I think that we’ve done a collective disservice to the future generations by trapping them in the same machismo that grew out of post-WWII, Vietnam era and the Cold War. Children need to be free to explore their feelings, to experiment with and experience things outside of “traditional” gender roles. If boys want to learn to cook or sew, great! If girls want to play with Tonka Trucks or microscopes, awesome! And they should be encouraged to do so at every opportunity.

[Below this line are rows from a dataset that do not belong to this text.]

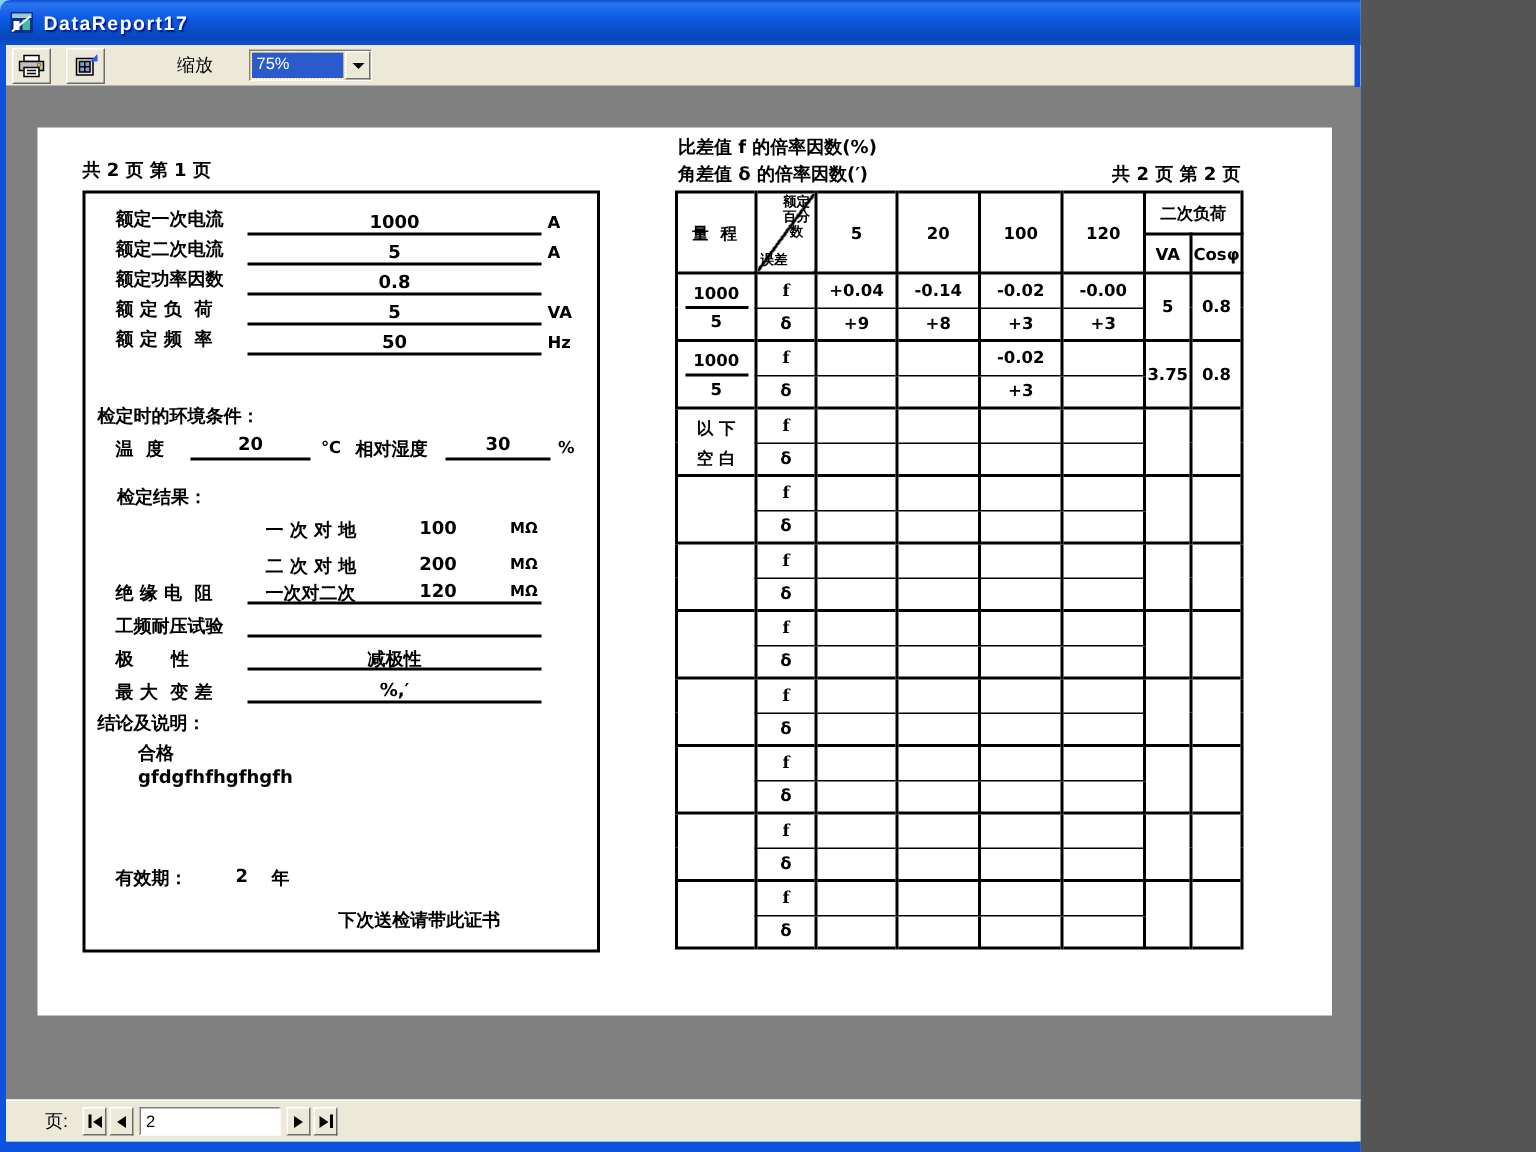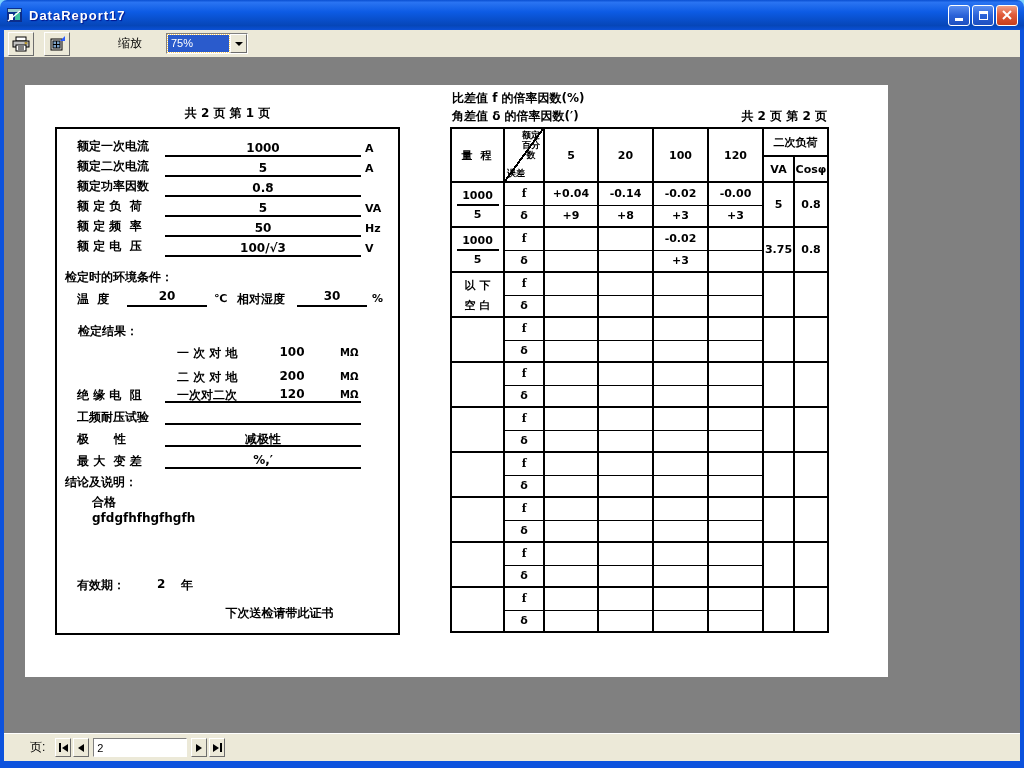"DataReport17" .window { width: 1024px -> 907px }
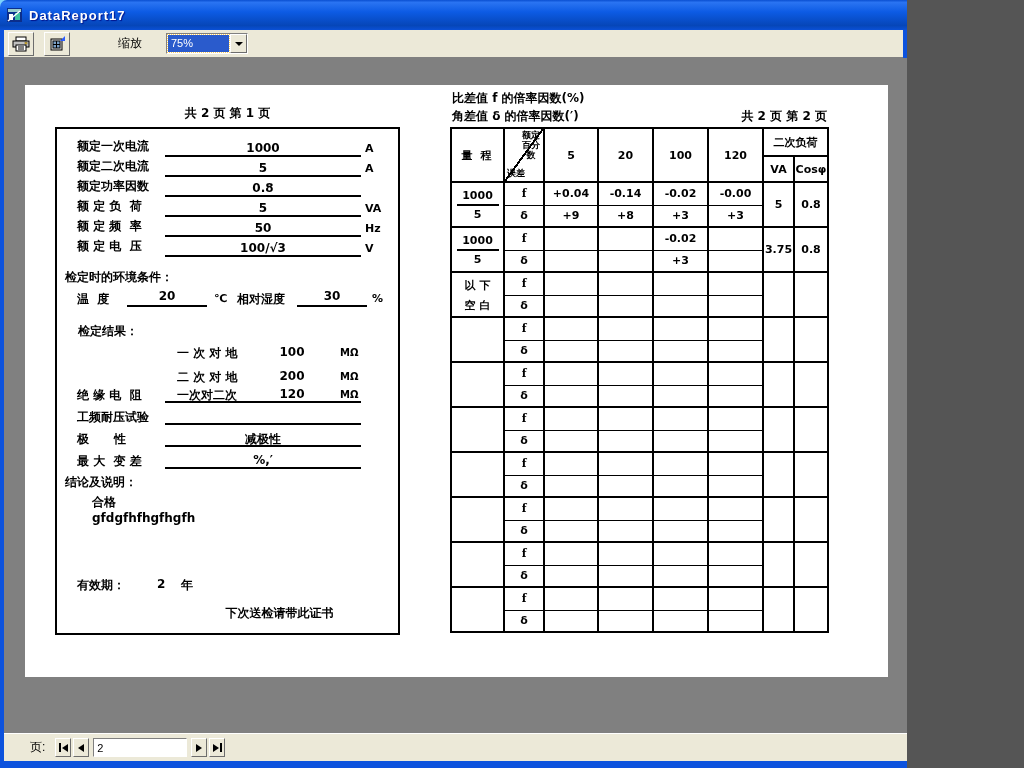"共 2 页 第 1" .p1-indicator { text-align: center -> left }
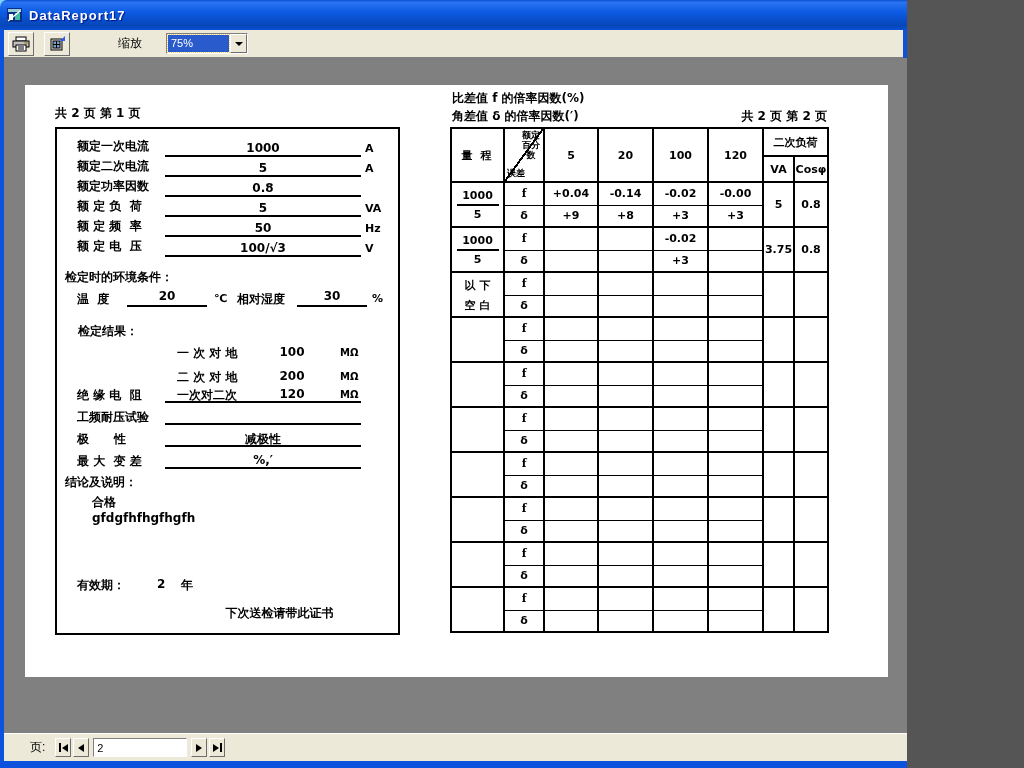"额 定 电 压" div.frow { html: <div> <span>额 定 电 压</span> <span>100/√3</span> <span></span> <span>V</span> </div> -> none }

Without this allowance, we—adults—create an uphill struggle for each and every child who wants to reach for and accomplish goals historically dominated by the opposite gender(s). And while I disagree with Dunt that the solution to the problem is simply an alternative role model culture for boys and an open discussion about sex—which I fully support and appreciate as critical elements of a solution—I think the real panacea starts and takes place much earlier. Stop teaching little boys they shouldn’t cry, that they can’t collaborate, and that they are incapable of loving or being loved! Stop telling children that they must earn love, that they can’t pursue their unique interests, and that they should be ashamed of their bodies. Stop putting little girls on pedestals above boys. Stop telling little boys that girls are fragile. Celebrate and lift up alternative role models for boys, teens, and men as a counterpoint to and replacement for the Tates and Rogans. Talk with children and adolescents, earnestly and seriously, about sex!

Masculinity is not limited to stereotypes! That’s toxic, hyper-masculine, patriarchal thinking.

Masculinity is as broad and diverse as femininity, it must needs be! It’s being a good father, uncle, son, cousin, and/or friend; a good husband or partner; a good community leader. Masculinity is strength of character! It’s music and art; it’s emotional maturity and expression. Masculinity is conviction, purpose, and an ability to learn from one’s failures. And none of it takes away from the masculinity of another man because it’s not a competition.

In the end, I think Cobolt is probably the most correct of all of us.